The pathway is tightly regulated to match the body's energy state. It is activated in the fed state (high insulin, low glucagon) and suppressed in the fasted state (low insulin, high glucagon).

• Acetyl-CoA Carboxylase (ACC) Regulation:
• Allosteric Activation by Citrate: High cytoplasmic citrate signals ample acetyl-CoA and ATP availability. Citrate allosterically activates ACC.
• Allosteric Inhibition by Palmitoyl-CoA: The end product provides feedback inhibition.
• Phosphorylation/Dephosphorylation: In the fasted state, glucagon-triggered cAMP activates protein kinase A (PKA), which phosphorylates and inactivates ACC. In the fed state, insulin activates protein phosphatases that dephosphorylate and activate ACC. AMP-activated protein kinase (AMPK), activated by low energy (high AMP), also phosphorylates and inhibits ACC.

• Long-term Regulation: A high-carbohydrate diet increases the transcription of enzymes like ACC and FAS, preparing the body for increased lipid synthesis.

Common Pitfalls

1. Confusing Locations for Anabolism vs. Catabolism: A classic MCAT trap is mixing up the cellular compartments. Remember: Fatty Acid Synthesis (anabolism) is cytoplasmic. Fatty Acid Oxidation (catabolism; beta-oxidation) is mitochondrial. Keep "synthesis outside, breakdown inside" as a starting mnemonic.

1. Misidentifying the Carbon Donor and Reducing Agent: It's easy to think acetyl-CoA is directly added. The active elongating unit is actually malonyl-CoA. Similarly, the reducing agent is NADPH, not NADH. NADH is primarily for energy production in oxidative phosphorylation, while NADPH is reserved for reductive biosynthesis (like fatty acid and cholesterol synthesis).

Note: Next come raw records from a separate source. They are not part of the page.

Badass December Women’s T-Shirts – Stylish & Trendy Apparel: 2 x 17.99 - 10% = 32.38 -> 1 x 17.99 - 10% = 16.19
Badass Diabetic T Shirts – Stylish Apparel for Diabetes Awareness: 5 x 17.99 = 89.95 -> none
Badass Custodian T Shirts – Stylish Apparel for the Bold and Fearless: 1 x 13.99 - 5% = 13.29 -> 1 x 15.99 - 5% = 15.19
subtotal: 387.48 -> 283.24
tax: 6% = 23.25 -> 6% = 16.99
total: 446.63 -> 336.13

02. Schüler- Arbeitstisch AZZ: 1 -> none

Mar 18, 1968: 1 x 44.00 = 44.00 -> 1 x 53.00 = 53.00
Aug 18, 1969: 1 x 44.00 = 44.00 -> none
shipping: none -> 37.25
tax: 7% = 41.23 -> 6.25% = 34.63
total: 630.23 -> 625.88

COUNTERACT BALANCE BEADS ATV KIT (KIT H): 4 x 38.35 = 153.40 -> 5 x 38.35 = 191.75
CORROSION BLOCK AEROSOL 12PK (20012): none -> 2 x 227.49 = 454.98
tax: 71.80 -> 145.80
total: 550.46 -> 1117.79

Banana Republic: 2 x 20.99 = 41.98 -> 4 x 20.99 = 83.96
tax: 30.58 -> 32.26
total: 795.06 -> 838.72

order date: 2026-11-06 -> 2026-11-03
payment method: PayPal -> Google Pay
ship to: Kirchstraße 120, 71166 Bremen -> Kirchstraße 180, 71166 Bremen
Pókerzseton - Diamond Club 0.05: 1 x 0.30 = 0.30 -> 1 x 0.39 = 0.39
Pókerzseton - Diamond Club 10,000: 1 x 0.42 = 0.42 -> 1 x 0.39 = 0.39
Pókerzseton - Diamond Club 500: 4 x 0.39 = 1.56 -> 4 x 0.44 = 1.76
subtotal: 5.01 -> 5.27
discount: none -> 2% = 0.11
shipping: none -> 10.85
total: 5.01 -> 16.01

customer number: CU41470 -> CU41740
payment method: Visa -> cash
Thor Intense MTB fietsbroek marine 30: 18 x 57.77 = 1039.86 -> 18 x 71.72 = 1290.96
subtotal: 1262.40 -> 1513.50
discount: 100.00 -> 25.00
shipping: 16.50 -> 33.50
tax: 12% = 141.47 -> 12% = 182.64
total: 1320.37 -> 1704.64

1. Overlooking the Role of the Citrate Shuttle: Don't just memorize "acetyl-CoA is the substrate." You must explain how mitochondrial acetyl-CoA becomes cytoplasmic acetyl-CoA. The citrate shuttle is a frequently tested concept that integrates the TCA cycle with lipid synthesis.

1. Forgetting the CO${}_2$ in Malonyl-CoA: When ACC adds CO${}_2$ to acetyl-CoA, it's not immediately lost. This CO${}_2$ is released during the condensation step on FAS. This "investment and loss" mechanism makes the condensation reaction thermodynamically favorable. The CO${}_2$ is not incorporated into the final fatty acid.

Summary

• Fatty acid synthesis is a cytoplasmic process that builds palmitate from acetyl-CoA, primarily in the liver and adipose tissue during periods of energy excess.
• The citrate shuttle transports mitochondrial acetyl-CoA to the cytoplasm as citrate, which is then cleaved to release acetyl-CoA and generate some NADPH.
• The committed, rate-limiting step is the conversion of acetyl-CoA to malonyl-CoA by acetyl-CoA carboxylase (ACC), a highly regulated enzyme.
• The fatty acid synthase (FAS) complex acts as an assembly line, repeatedly adding two-carbon units from malonyl-CoA in a cycle of condensation, reduction, dehydration, and reduction to build a 16-carbon palmitate chain.
• The process is heavily dependent on NADPH as a reducing agent, supplied mainly by the pentose phosphate pathway and the malic enzyme reaction.
• Regulation is coordinated by insulin and glucagon, with ACC being activated by insulin (dephosphorylation) and citrate, and inhibited by glucagon (phosphorylation), AMPK, and the end-product palmitoyl-CoA.